• YOUR TASK: Images do not belong in the copy. Retype the entries exactly.
MATERIAL TO PROCESS Block Start
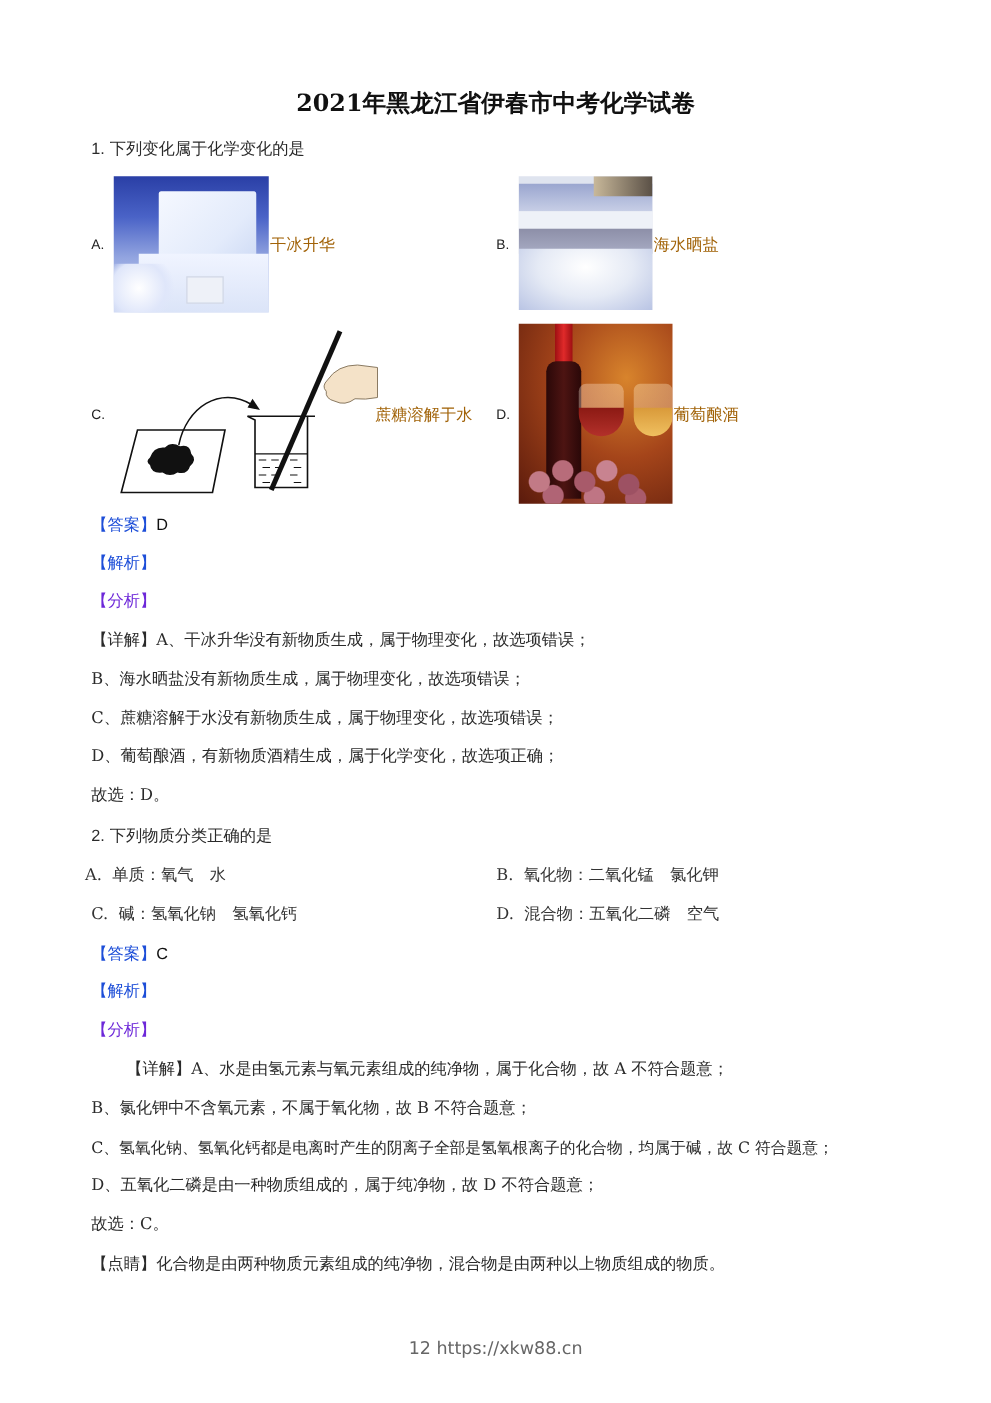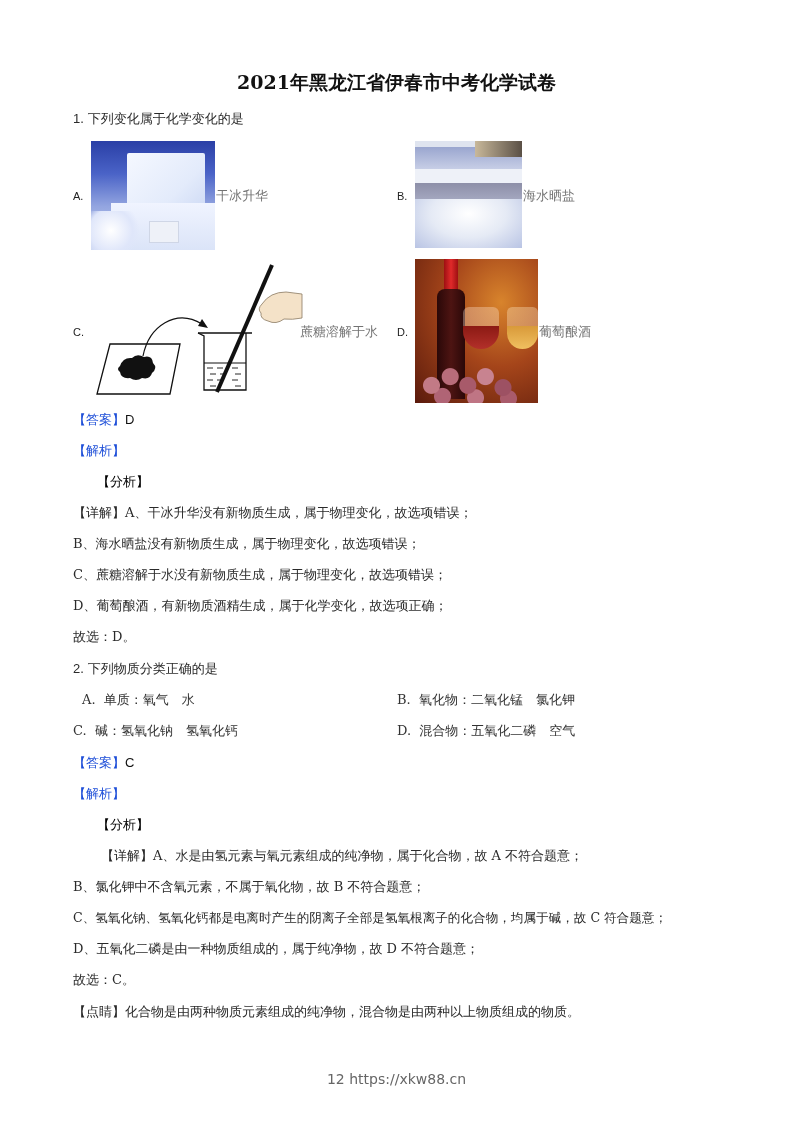--- a/index.html
+++ b/index.html
@@ -14,7 +14,7 @@
     .q-num { font-family: "Liberation Sans", "DejaVu Sans", sans-serif; margin-right: 4px; }
 
     .opt-letter { position: absolute; font-family: "Liberation Sans", "DejaVu Sans", sans-serif; font-size: 11px; color: #222; }
-    .opt-caption { position: absolute; font-family: Liberation Mono, monospace; font-size: 13px; color: #737373; }
+    .opt-caption { position: absolute; font-family: Liberation Mono, monospace; font-size: 13px; color: #a16207; }
 
     .img-box { position: absolute; overflow: hidden; }
 

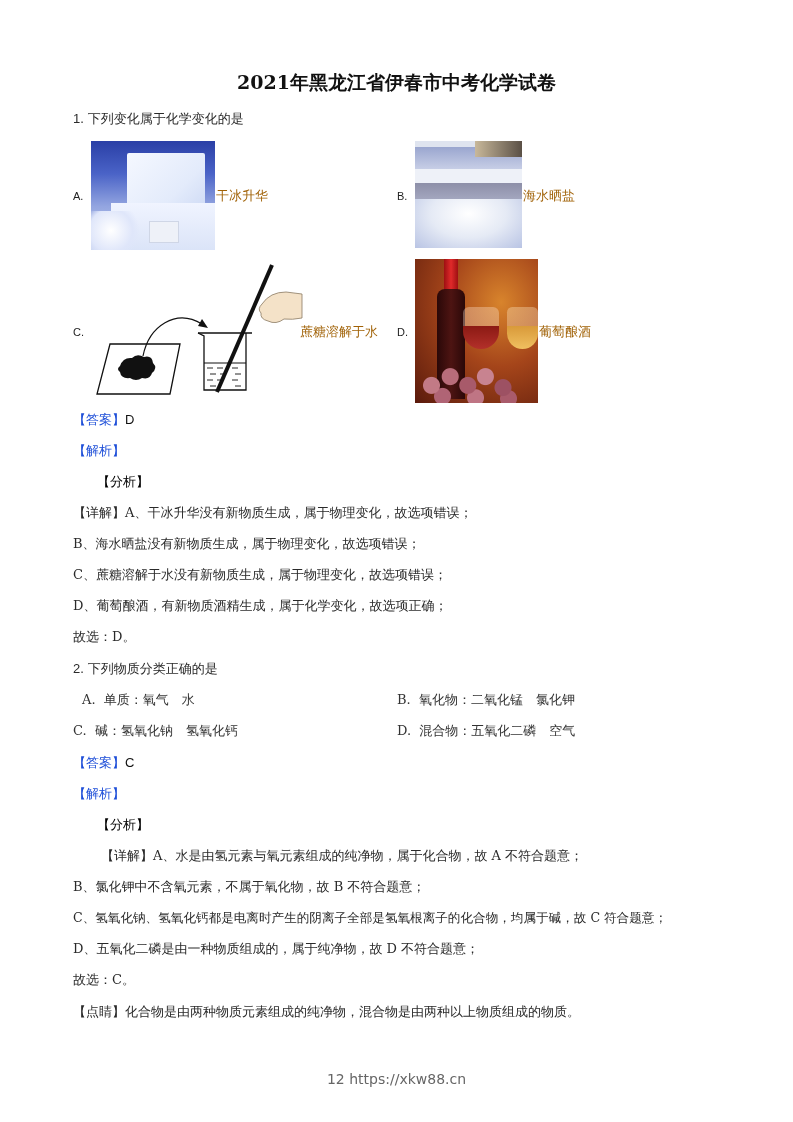--- a/index.html
+++ b/index.html
@@ -19,7 +19,7 @@
     .img-box { position: absolute; overflow: hidden; }
 
     .label-blue { color: #1d4ed8; }
-    .label-black { color: #000000; margin-left: 24px; }
+    .label-black { color: #6d28d9; }
     .ans-letter { font-family: "Liberation Sans", "DejaVu Sans", sans-serif; color: #111; }
 
     .opt2 { position: absolute; font-size: 13px; color: #333; font-family: "DejaVu Serif", "Liberation Serif", serif; }

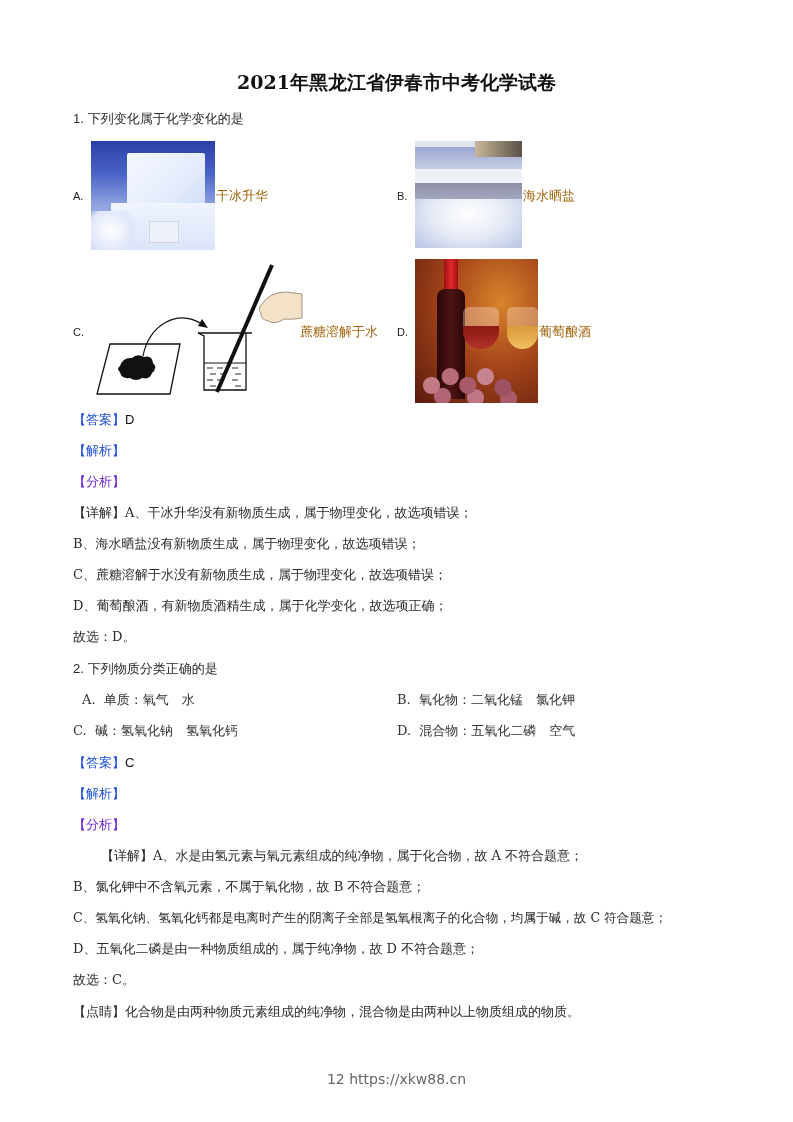--- a/index.html
+++ b/index.html
@@ -151,7 +151,7 @@
     <span class="q-num">2.</span><span>下列物质分类正确的是</span>
   </div>
 
-  <div class="opt2" style="left:82px; top:691px;">
+  <div class="opt2" style="left:68px; top:691px;">
     <span>A.</span>&nbsp;&nbsp;<span>单质：氧气　水</span>
   </div>
   <div class="opt2" style="left:397px; top:691px;">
MATERIAL TO PROCESS Block End
• ANSWER TO THIS EXERCISE:
--- a/index.html
+++ b/index.html
@@ -14,7 +14,7 @@
     .q-num { font-family: "Liberation Sans", "DejaVu Sans", sans-serif; margin-right: 4px; }
 
     .opt-letter { position: absolute; font-family: "Liberation Sans", "DejaVu Sans", sans-serif; font-size: 11px; color: #222; }
-    .opt-caption { position: absolute; font-family: Liberation Mono, monospace; font-size: 13px; color: #737373; }
+    .opt-caption { position: absolute; font-family: Liberation Mono, monospace; font-size: 13px; color: #a16207; }
 
     .img-box { position: absolute; overflow: hidden; }
 

--- a/index.html
+++ b/index.html
@@ -19,7 +19,7 @@
     .img-box { position: absolute; overflow: hidden; }
 
     .label-blue { color: #1d4ed8; }
-    .label-black { color: #000000; margin-left: 24px; }
+    .label-black { color: #6d28d9; }
     .ans-letter { font-family: "Liberation Sans", "DejaVu Sans", sans-serif; color: #111; }
 
     .opt2 { position: absolute; font-size: 13px; color: #333; font-family: "DejaVu Serif", "Liberation Serif", serif; }

--- a/index.html
+++ b/index.html
@@ -151,7 +151,7 @@
     <span class="q-num">2.</span><span>下列物质分类正确的是</span>
   </div>
 
-  <div class="opt2" style="left:82px; top:691px;">
+  <div class="opt2" style="left:68px; top:691px;">
     <span>A.</span>&nbsp;&nbsp;<span>单质：氧气　水</span>
   </div>
   <div class="opt2" style="left:397px; top:691px;">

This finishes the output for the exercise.